I can still feel the leather and mesh of my first real investment: Nike Air Diamond Fury ’96s. These sneakers, worn by MLB phenom Ken Griffey Jr., were the pinnacle of my desires. I was only 12-years old, but I knew that life without these shoes would be intolerable, unimaginable, and downright insufferable! Whatever it took to get them is what I would do. After shopping my kidneys around (with no real interest, thankfully), I landed on the tried-and-true method of “working your butt off and saving every penny.” The design was breathtaking, the comfort was transformational, the boost was indescribable…it defined me. I WAS my shoes…until they wore out.
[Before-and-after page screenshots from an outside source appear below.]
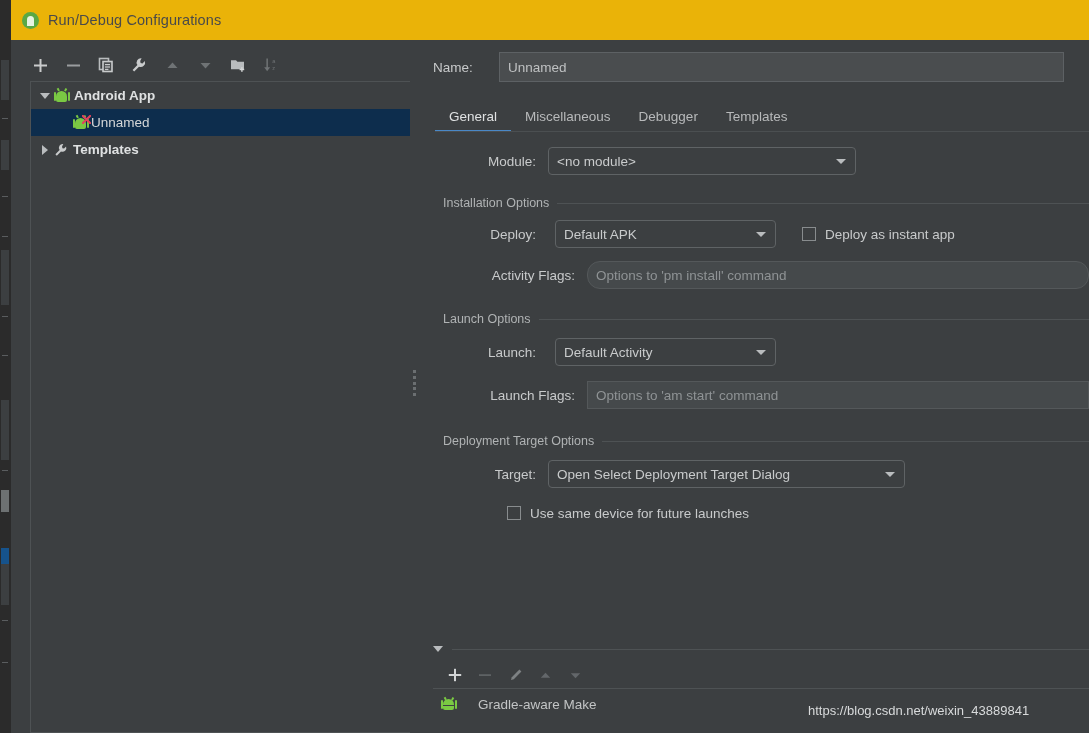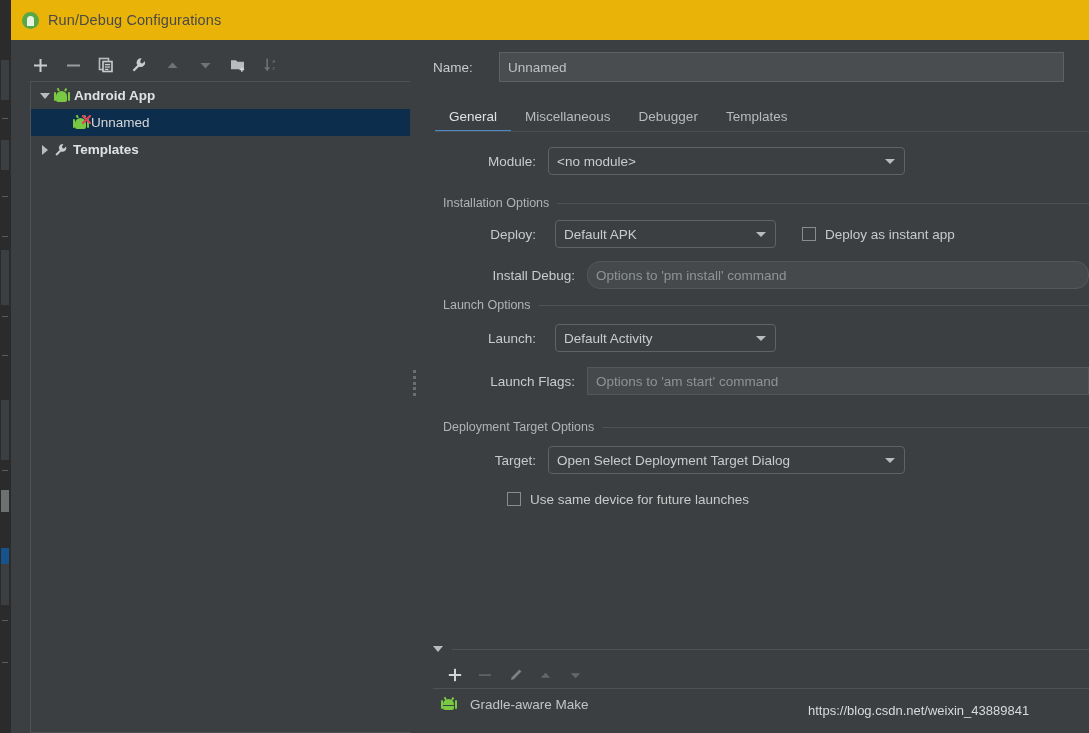"<no module>" div.combo { width: 357px -> 308px }
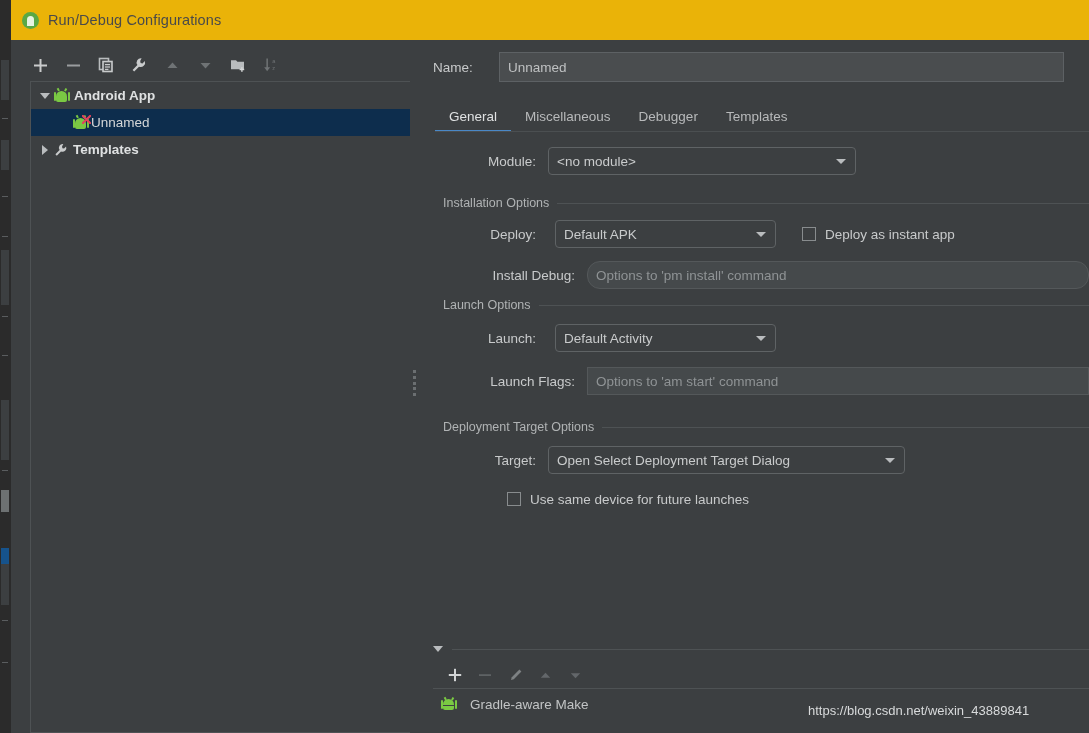"Install Debug:" span.fld-lbl { text: Install Debug -> Activity Flags }
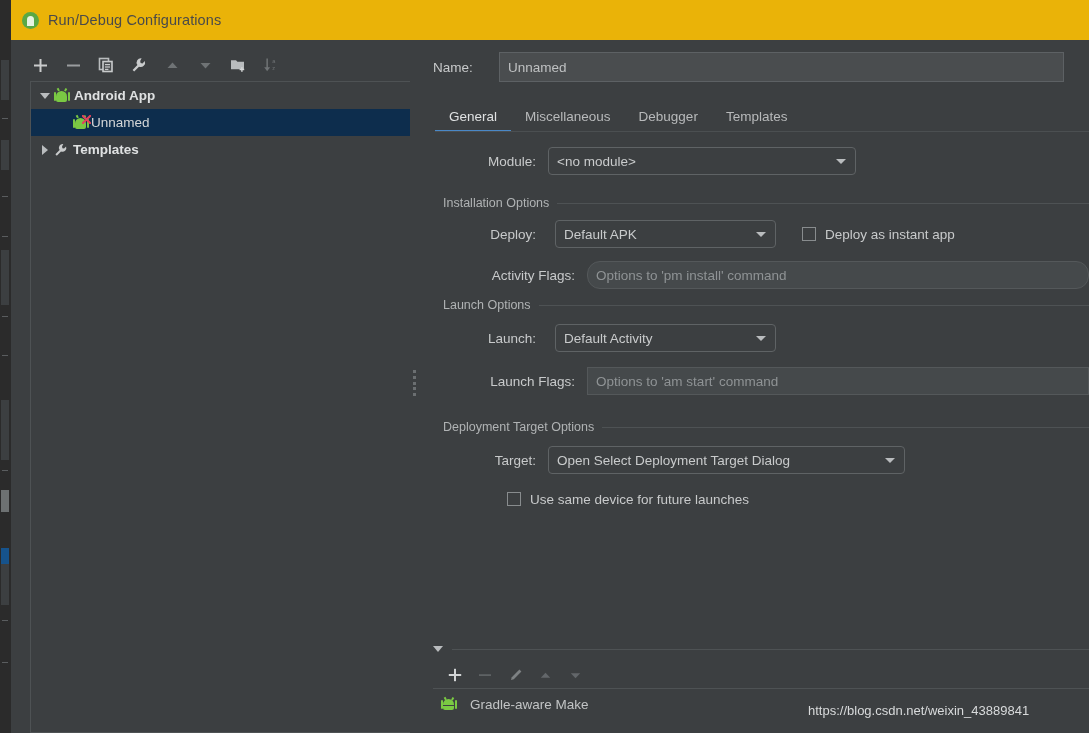"Launch Options" div.grp { margin-top: 2px -> 16px }
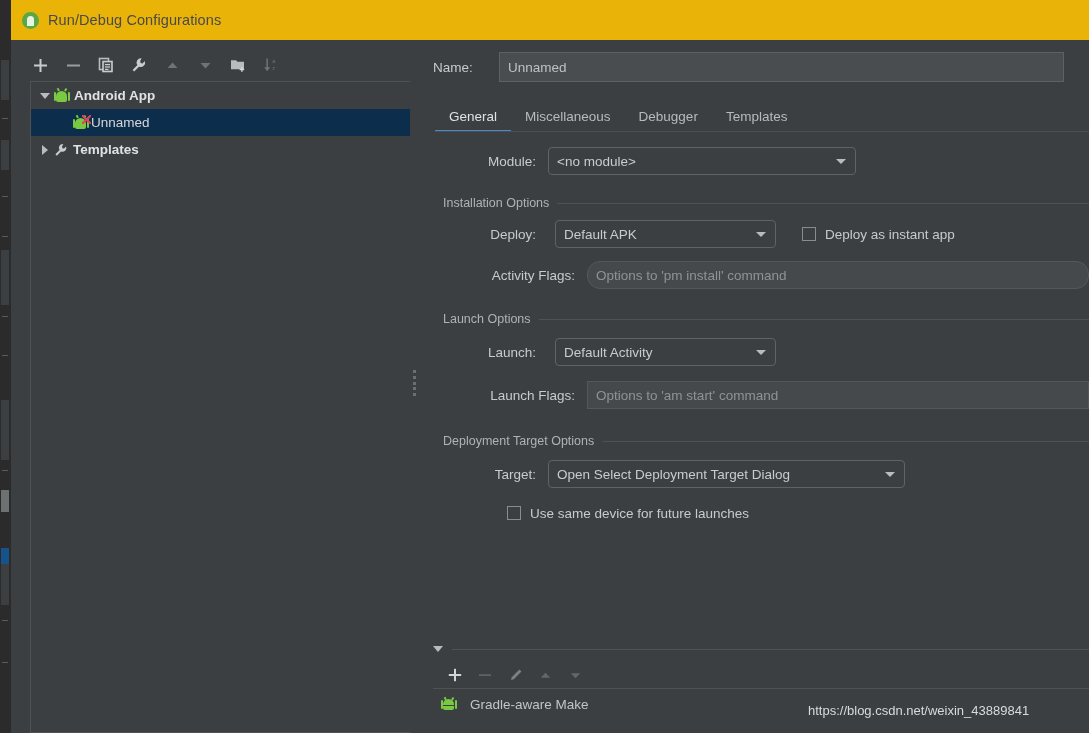"Gradle-aware Make" .bl-item { gap: 14px -> 22px }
I can still feel the smooth and effortless wheel of my favorite Christmas gift ever: a 2005 fifth-generation iPod. It was the first to be offered in black, the first to include video, and my mom sprung to have it engraved for me! I was in heaven (literally for a solid 2 minutes because my heart stopped beating, my soul escaped to Bliss, but was quickly resuscitated under the Christmas tree). Until this point in my life, I had been toting around a case of 400 CDs. Although it was great for my triceps, man was not made to call a case of 400 CDs “portable,” but I was stubborn enough to do just that: wherever I went, my CDs gladly tagged along. This gift from my mother revolutionized my life. It defined me for so long. I WAS my iPod…until it wore out.
I can still feel the cold keys in my hand as our paperwork was signed, our deal was made official, and my debt was now on a first-name-basis with Neil Armstrong…because it was astronomical: my first (and only) home-purchase. The decision was titanic, but the implications maybe larger…to own my own. To fill my own. To paint my own. No longer would I rely on someone to cover my head — those dilapidated shingles were mine. That stained carpet was mine. I would say those woods were mine, but Pocahontas said you can’t own trees. Either way, my feet, for the first time, trod on my property. What a feeling! I WAS my house…until it began to wear out.
Being what you own is all well-and-good…until it isn’t. Putting your identity into “something” will eventually leave you empty. As my experience has taught, you cannot be all one thing…because things break, things deteriorate, things are lost. Be about more.
“The Last Black Man in San Francisco” begins with scattered context: nameless characters, formless dialogue, and a house. Granted – the house is beautiful…but so what? Lots of houses are beautiful. It becomes apparent, though, that this house is much more than just a house. This house is an identity.
Jimmie Fails (played by himself) used to live in this house. Although his family lost the house long ago because of his father’s errant ways, Jimmie has never truly left. Jimmie holds so tight because his grandfather built this house with his own two hands…how could he let that go? It is his birthright. It is rightfully his…even if it is owned and occupied by someone else.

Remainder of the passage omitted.